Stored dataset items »
···

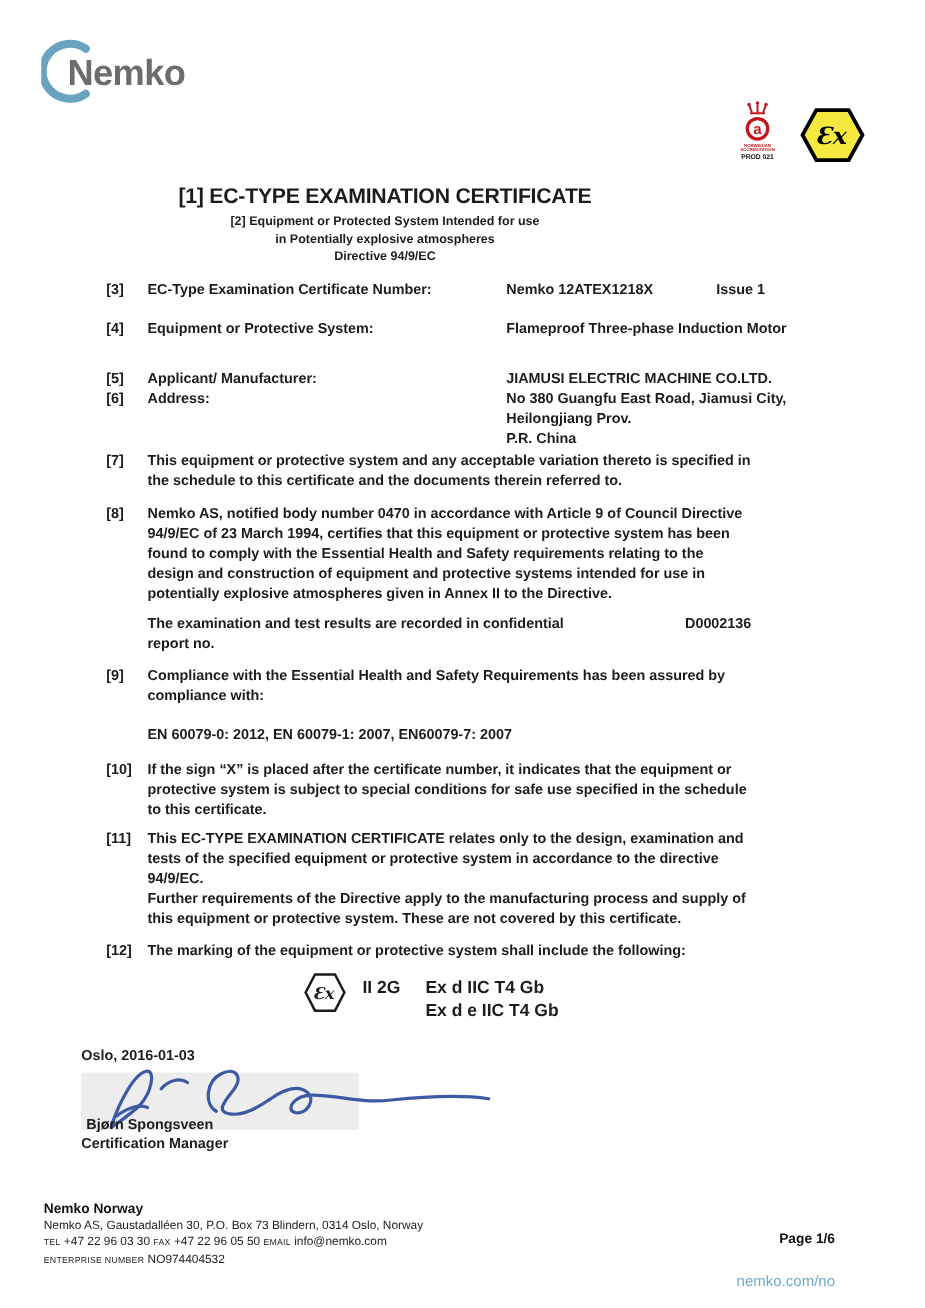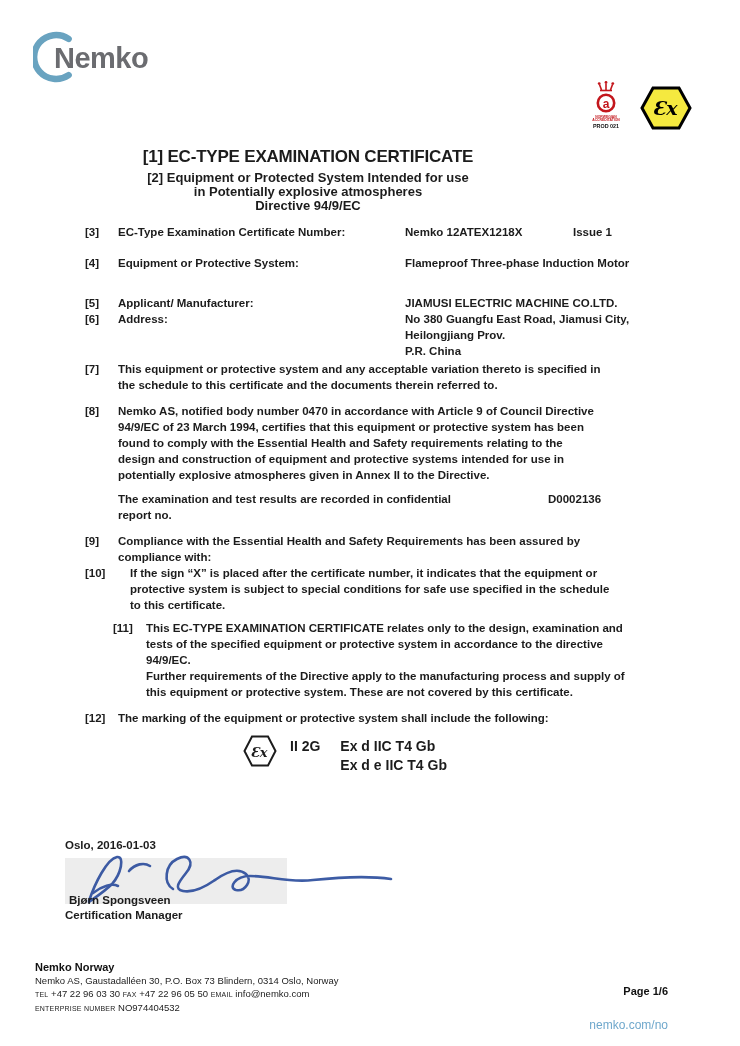--- a/index.html
+++ b/index.html
@@ -9,33 +9,33 @@
     font-family:"Liberation Sans", sans-serif; font-weight:bold; color:#1c1c1c;
     overflow:hidden;
   }
   
   .logo { position:absolute; left:33px; top:28px; width:150px; height:62px; }
   .marks { position:absolute; left:586px; top:80px; display:flex; gap:14px; align-items:flex-start; }
   .atex-mark { margin-top:6px; }
   
   .title-block { position:absolute; left:0; top:146px; width:616px; text-align:center; }
   .title-main { font-size:17px; letter-spacing:-0.2px; line-height:22px; }
-  .title-sub  { font-size:13px; line-height:14px; margin-top:3px; }
+  .title-sub  { font-size:10px; line-height:14px; margin-top:3px; }
   
   .content { position:absolute; left:85px; top:224px; width:600px; font-size:11.5px; line-height:16px; }
   .row  { display:flex; position:relative; }
   .num  { width:33px; flex:none; }
   .lbl  { width:287px; flex:none; }
   .val  { white-space:pre; }
   .issue { position:absolute; left:488px; top:0; }
   .mb15 { margin-bottom:15px; } .mb24 { margin-bottom:24px; }
   .para { display:flex; position:relative; }
   .ptext { white-space:pre; }
-  .mt2{margin-top:2px;} .mt7{margin-top:7px;margin-left:28px;} .mt8{margin-top:8px;} .mt9{margin-top:9px;}
-  .mt10{margin-top:10px;} .mt12{margin-top:0;gap:12px;} .mt15{margin-top:15px;}
+  .mt2{margin-top:2px;} .mt7{margin-top:7px;} .mt8{margin-top:8px;} .mt9{margin-top:9px;}
+  .mt10{margin-top:10px;} .mt12{margin-top:12px;} .mt15{margin-top:15px;}
   .indent { padding-left:33px; }
   .report { position:relative; }
   .report-no { position:absolute; left:463px; top:0; }
   
   .marking { display:flex; margin-left:158px; align-items:flex-start; }
   .marking .group { margin-left:13px; font-size:14px; line-height:19px; margin-top:2px; }
   .marking .codes { margin-left:20px; font-size:14px; line-height:19px; margin-top:2px; white-space:pre; }
   
   .sig-block { position:absolute; left:65px; top:839px; width:420px; height:95px; font-size:11.5px; }
   .place-date { position:absolute; left:0; top:0; }
@@ -145,20 +145,21 @@
 report no.</span>
       <span class="report-no">D0002136</span>
     </div>
 
     <div class="para mt10">
       <span class="num">[9]</span>
       <span class="ptext">Compliance with the Essential Health and Safety Requirements has been assured by
 compliance with:</span>
     </div>
 
+    <div class="indent mt15">EN 60079-0: 2012, EN 60079-1: 2007, EN60079-7: 2007</div>
 
     <div class="para mt12">
       <span class="num">[10]</span>
       <span class="ptext">If the sign “X” is placed after the certificate number, it indicates that the equipment or
 protective system is subject to special conditions for safe use specified in the schedule
 to this certificate.</span>
     </div>
 
     <div class="para mt7">
       <span class="num">[11]</span>

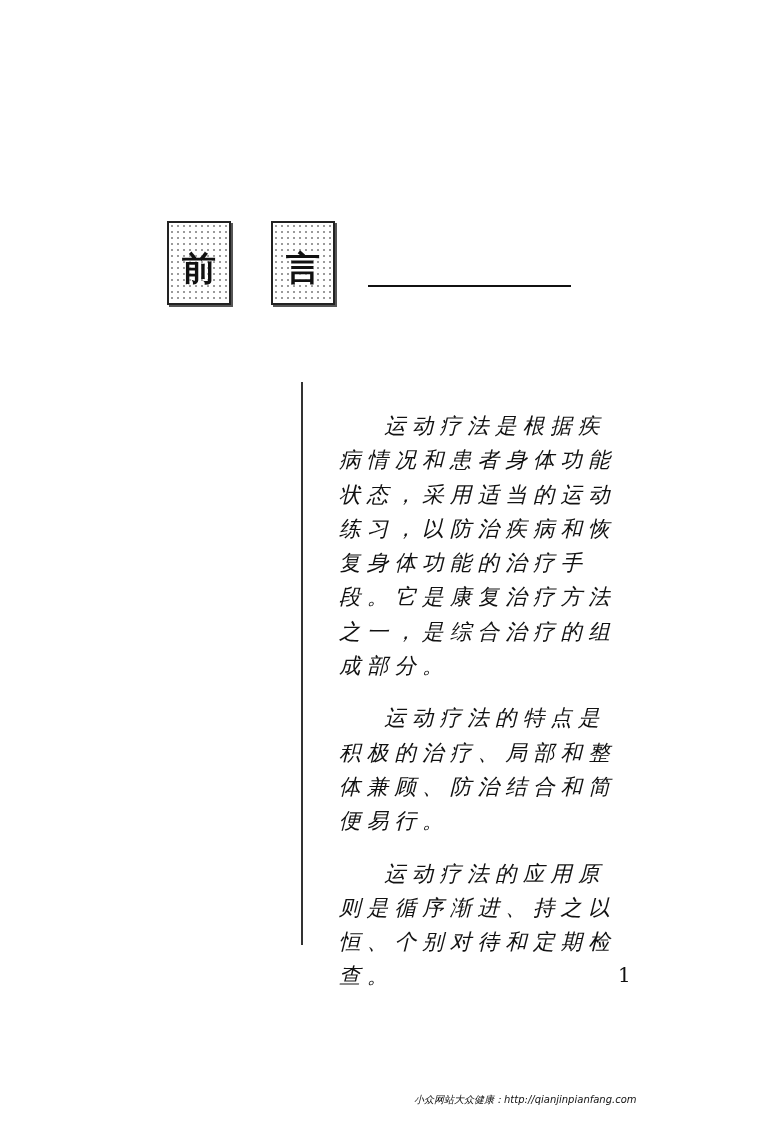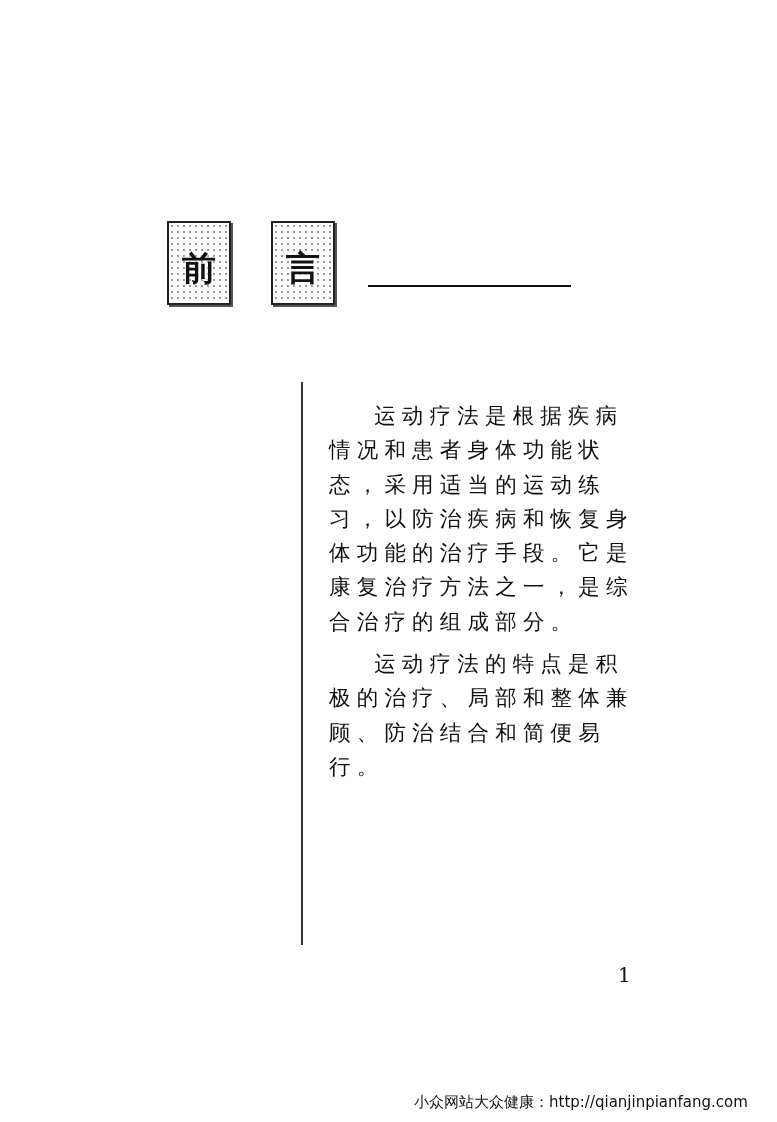--- a/index.html
+++ b/index.html
@@ -15,39 +15,40 @@
   .title-box span { font-size:34px; font-weight:bold; color:#111;
                     margin-top:12px; text-shadow:0 0 2px #fff; }
   #box1 { left:167px; }
   #box2 { left:271px; }
   .title-rule { position:absolute; left:368px; top:285px; width:203px; height:0;
                 border-top:2px solid #111; }
   .vline { position:absolute; left:301px; top:382px; width:0; height:563px;
            border-left:2px solid #333; }
   .body-text { position:absolute; left:321px; top:391px; width:330px;
                font-size:21.5px; line-height:34.3px; letter-spacing:6.2px; }
-  .body-text p { margin:8px; text-indent:2.1em; }
+  .body-text p { margin:18px; text-indent:2.1em;font-style:italic; }
   .page-num { position:absolute; left:618px; top:963px; font-size:20px;
               font-family:"DejaVu Serif", serif; }
-  .footer { position:absolute; left:414px; top:1093px; font-size:15px;
-            font-family:"DejaVu Sans", "Liberation Sans", sans-serif; color:#111; }
+  .footer { position:absolute; left:414px; top:1093px; font-size:10px;
+            font-family:"DejaVu Sans", "Liberation Sans", sans-serif; color:#111;font-style:italic; }
 </style>
 </head>
 <body>
 
 <div class="title-box" id="box1">
   <span>前</span>
 </div>
 <div class="title-box" id="box2">
   <span>言</span>
 </div>
 <div class="title-rule"></div>
 
 <div class="vline"></div>
 
 <div class="body-text">
   <p>运动疗法是根据疾病情况和患者身体功能状态，采用适当的运动练习，以防治疾病和恢复身体功能的治疗手段。它是康复治疗方法之一，是综合治疗的组成部分。</p>
   <p>运动疗法的特点是积极的治疗、局部和整体兼顾、防治结合和简便易行。</p>
+  <p>运动疗法的应用原则是循序渐进、持之以恒、个别对待和定期检查。</p>
 </div>
 
 <div class="page-num">1</div>
 
 <div class="footer">小众网站大众健康：http://qianjinpianfang.com</div>
 
 </body></html>

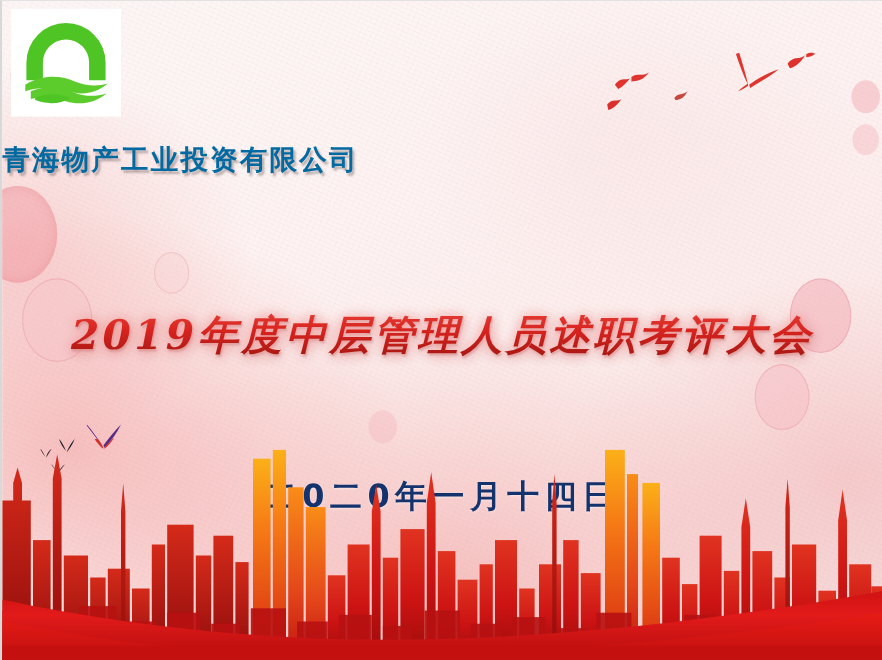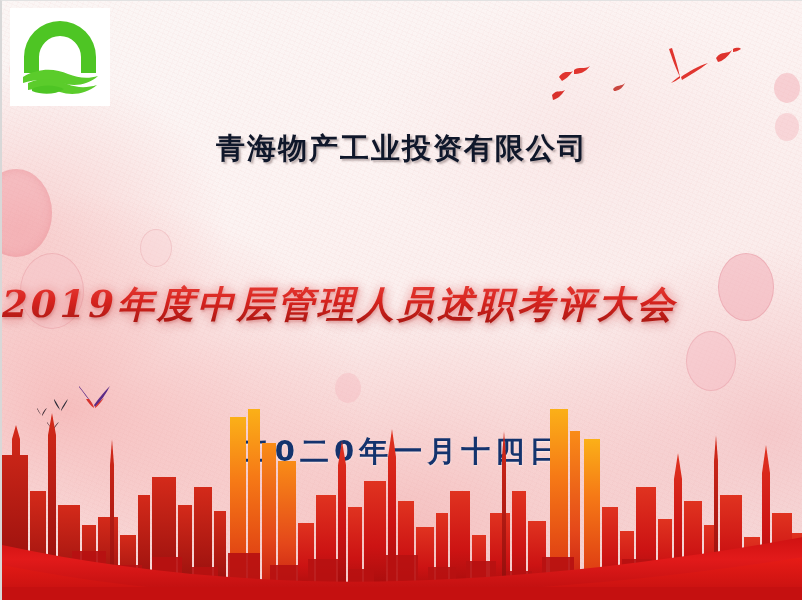--- a/index.html
+++ b/index.html
@@ -67,35 +67,35 @@
 
   
   .bird { position: absolute; pointer-events: none; }
 
   
   #company-name {
     position: absolute;
     left: 0;
     right: 0;
     top: 128px;
-    text-align: center;
     font-family: "DejaVu Sans", "Liberation Sans", sans-serif;
-    font-size: 29px;
+    font-size: 25px;
     font-weight: bold;
     letter-spacing: 2px;
-    color: #0f172a;
+    color: #0369a1;
     text-shadow: 2px 2px 2px rgba(110,90,90,0.45);
     white-space: nowrap;
   }
 
   #main-title {
     position: absolute;
     left: 0;
     right: 0;
     top: 279px;
+    text-align: center;
     font-family: "DejaVu Serif", "Liberation Serif", serif;
     font-size: 37px;
     font-weight: bold;
     font-style: italic;
     letter-spacing: 3px;
     white-space: nowrap;
     background: linear-gradient(180deg, #e8413a 0%, #d8241f 40%, #9e1410 100%);
     -webkit-background-clip: text;
     background-clip: text;
     color: transparent;

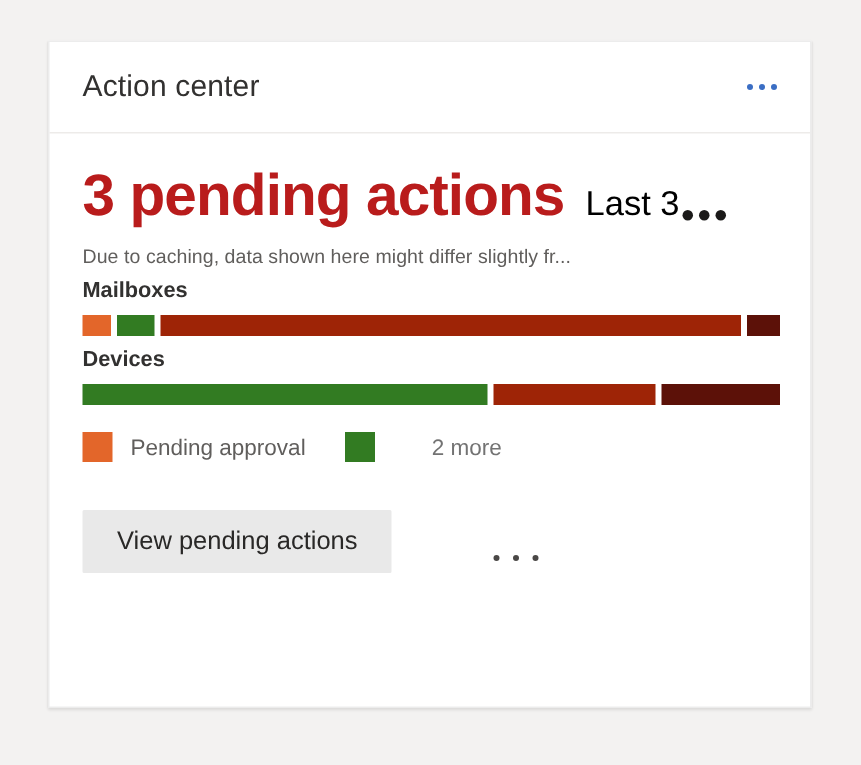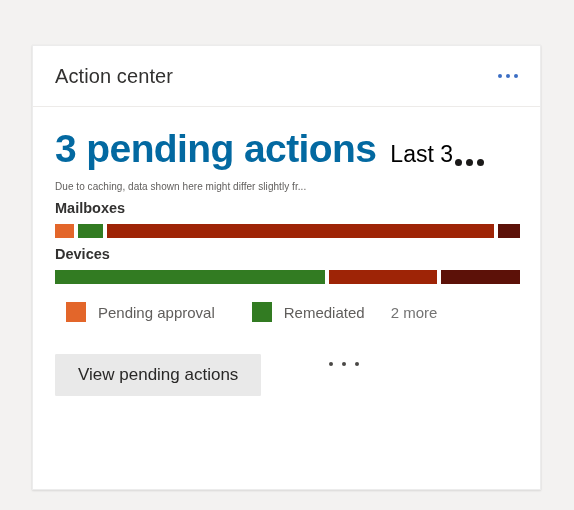--- a/index.html
+++ b/index.html
@@ -11,21 +11,21 @@
     height: 510px;
     background: #f3f2f1;
     font-family: "Liberation Sans", sans-serif;
     -webkit-font-smoothing: antialiased;
     overflow: hidden;
   }
 
   .card {
     position: absolute;
     left: 32px;
-    top: 45px;
+    top: 27px;
     width: 509px;
     height: 445px;
     background: #ffffff;
     box-sizing: border-box;
     border: 1px solid #ececec;
     box-shadow: 0 1px 2px rgba(0,0,0,0.10), 0 0 1px rgba(0,0,0,0.08);
   }
 
   
   .card-header {
@@ -69,21 +69,21 @@
   .headline-row {
     display: flex;
     align-items: baseline;
     white-space: nowrap;
     overflow: hidden;
   }
   .headline {
     font-size: 39px;
     line-height: 48px;
     font-weight: bold;
-    color: #0369a1;
+    color: #b91c1c;
     letter-spacing: -0.6px;
   }
   .headline-sub {
     margin-left: 14px;
     font-size: 23px;
     color: #000000;
     display: flex;
     align-items: flex-end;
   }
   .headline-sub .trunc-dots {
@@ -97,21 +97,21 @@
   .headline-sub .trunc-dots i {
     display: block;
     width: 7px;
     height: 7px;
     border-radius: 50%;
     background: #1b1a19;
   }
 
   .subtext {
     margin-top: 8px;
-    font-size: 10px;
+    font-size: 13px;
     color: #605e5c;
     white-space: nowrap;
     overflow: hidden;
     letter-spacing: 0.05px;
   }
 
   
   .bar-group {
     margin-top: 8px;
   }
@@ -135,41 +135,40 @@
   
   .legend {
     display: flex;
     align-items: center;
     margin-top: 18px;
   }
   .legend-item {
     display: flex;
     align-items: center;
     margin-right: 26px;
-    margin-left: 11px;
   }
   .legend-swatch {
     width: 20px;
     height: 20px;
     margin-right: 12px;
     flex: none;
   }
   .legend-text {
     font-size: 15px;
     color: #605e5c;
   }
   .legend-more {
     font-size: 15px;
     color: #737373;
   }
 
   
   .card-footer {
     display: flex;
-    align-items: flex-start;
+    align-items: flex-end;
     margin-top: 32px;
     padding-left: 22px;
     gap: 36px;
   }
   .action-button {
     background: #e9e9e9;
     border: 1px solid #e9e9e9;
     color: #292827;
     font-family: "Liberation Sans", sans-serif;
     font-size: 17px;
@@ -242,21 +241,20 @@
         </div>
     </div>
 
     <div class="legend">
       <div class="legend-item">
         <div class="legend-swatch" style="background: rgb(227, 102, 42);"></div>
         <div class="legend-text">Pending approval</div>
       </div>
       <div class="legend-item">
         <div class="legend-swatch" style="background: rgb(50, 123, 34);"></div>
-        <div class="legend-text">Remediated</div>
       </div>
       <div class="legend-more">2 more</div>
     </div>
 
   </div>
 
   <div class="card-footer">
     <button class="action-button">View pending actions</button>
     <div class="footer-more">
       <span></span>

···

What you need to do »
Leave out the pictures. Transcribe only the lines above, from the first through the one that contains "position:absolute; left:586px; top:80px;".

Output for this exercise »
--- a/index.html
+++ b/index.html
@@ -9,33 +9,33 @@
     font-family:"Liberation Sans", sans-serif; font-weight:bold; color:#1c1c1c;
     overflow:hidden;
   }
   
   .logo { position:absolute; left:33px; top:28px; width:150px; height:62px; }
   .marks { position:absolute; left:586px; top:80px; display:flex; gap:14px; align-items:flex-start; }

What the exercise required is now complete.